The randomized control trial (RCT) provides the strongest research design. A group of people are randomly allocated by the researcher to two or more groups. The experimental group receives the new treatment whereas the control group receives either conventional therapy, a placebo, or nothing. For example, our psoriasis patients would be split into two groups by the flip of a coin. The "heads" group would receive clam juice, and the "tails" group would receive a placebo concoction. Ideally, in order to minimize various biases, neither the patient nor the researcher knows who got what until the trial is over. This is referred to as being "double blind." (If the pharmacist who dispensed the stuff loses the code, it can be called either a "triple blind" or a disaster. In either case, the pharmacist's life is in jeopardy.) More than two groups can be used in an RCT as long as subjects are allocated by some randomizing device.
The major advantage of the RCT is that it ensures that there are no systematic differences between the groups. Because they originally are drawn at random from the same population, randomization ensures that they will be identical except for the differences that might arise from chance. In fact, the basis of many statistical tests of hypotheses is that the groups are drawn randomly from a population.
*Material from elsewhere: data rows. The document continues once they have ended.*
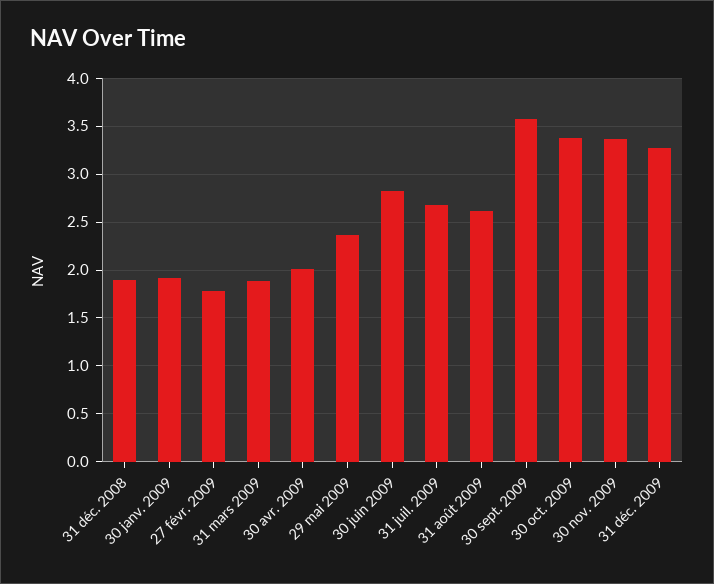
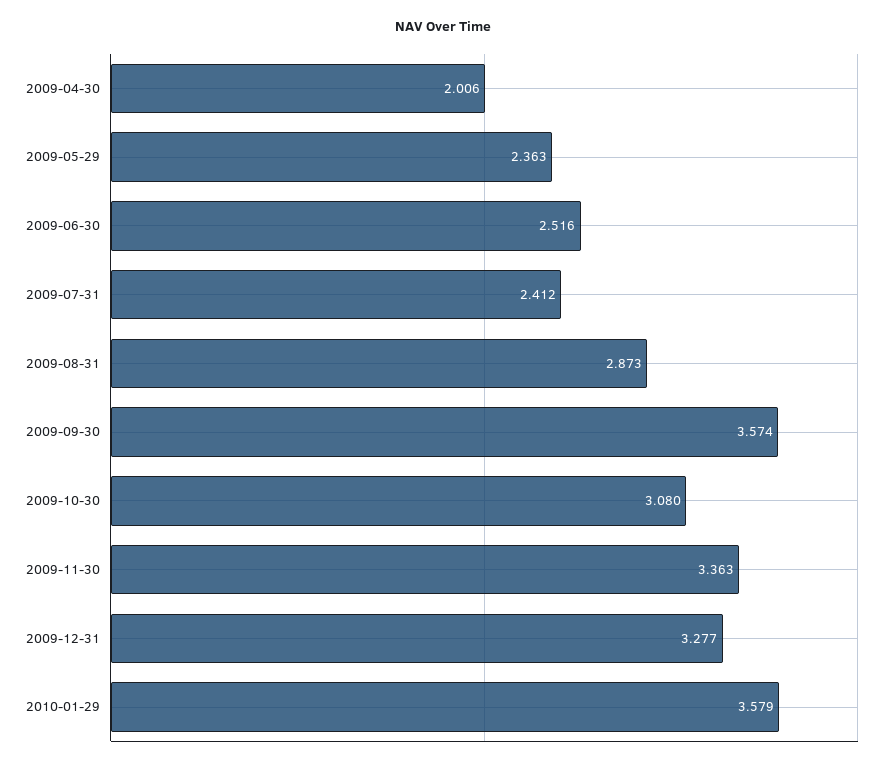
31 déc. 2008: 1.9 -> none
30 janv. 2009: 1.9 -> none
27 févr. 2009: 1.8 -> none
31 mars 2009: 1.9 -> none
30 juin 2009: 2.8 -> 2.516
31 juil. 2009: 2.7 -> 2.412
31 août 2009: 2.6 -> 2.873
30 oct. 2009: 3.4 -> 3.08
2010-01-29: none -> 3.579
However, there are two major drawbacks to the RCT. The first is the cost. Some of the trials designed to look at the effect of aspirin on re-infarction rate cost between $3 and $7 million, and the most expensive one of all (at least until now), which was designed to look at lipids and infarction, costs $150 million US! The second major drawback is that patients who volunteer to participate in an RCT and who agree to allow the management of their disease to be decided by the flip of a coin may not be representative of patients in general.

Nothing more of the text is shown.